TASK BRIEF
From the line with "discount: 100.00 -> none" through the final line of the entries below, write out each line exactly and nothing else.

RECORDS SHOWN
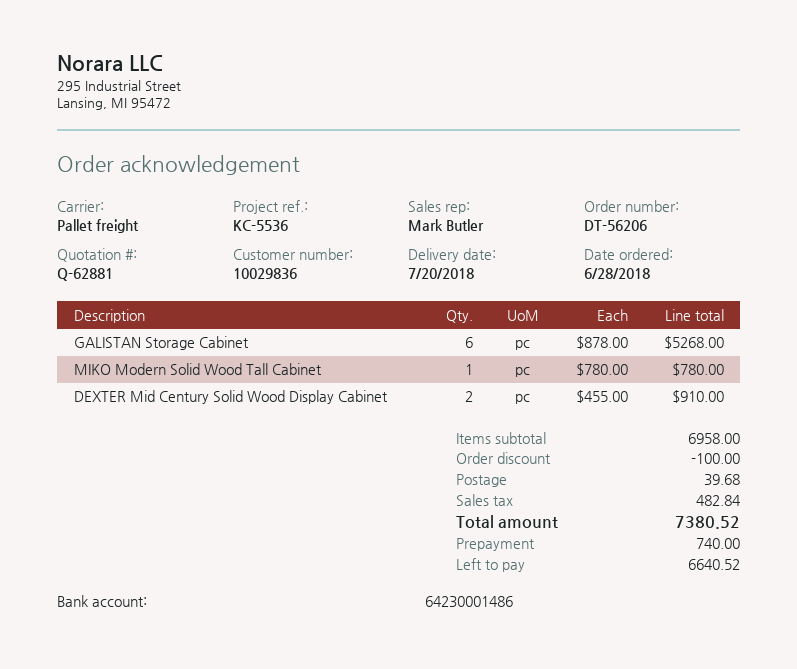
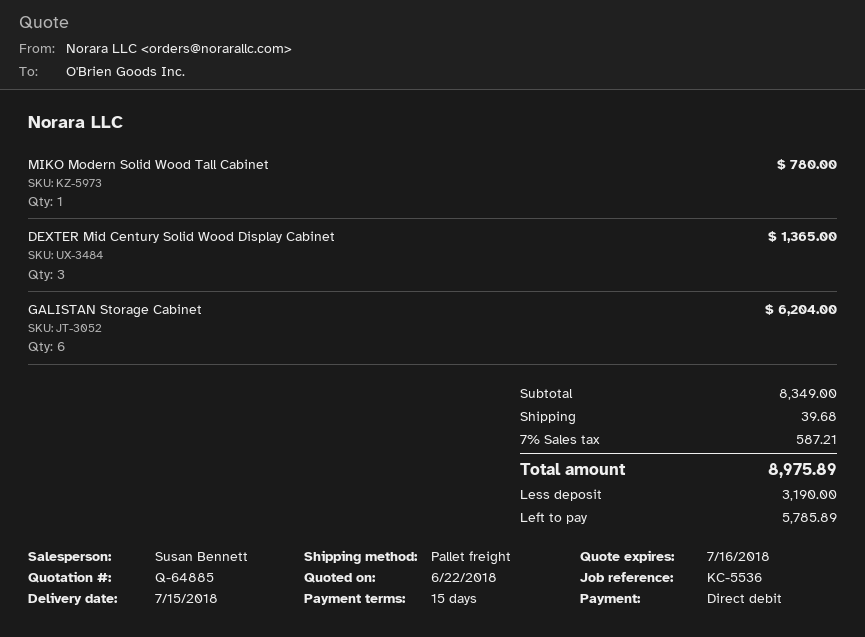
quote number: Q-62881 -> Q-64885
delivery date: 2018-07-20 -> 2018-07-15
sales rep: Mark Butler -> Susan Bennett
GALISTAN Storage Cabinet: 6 for 5268.00 -> 6 for 6204.00
DEXTER Mid Century Solid Wood Display Cabinet: 2 for 910.00 -> 3 for 1365.00
subtotal: 6958.00 -> 8349.00
discount: 100.00 -> none
tax: 482.84 -> 587.21
total: 7380.52 -> 8975.89
deposit: 740.00 -> 3190.00
balance: 6640.52 -> 5785.89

EXERCISE OUTPUT
discount: 100.00 -> none
tax: 482.84 -> 587.21
total: 7380.52 -> 8975.89
deposit: 740.00 -> 3190.00
balance: 6640.52 -> 5785.89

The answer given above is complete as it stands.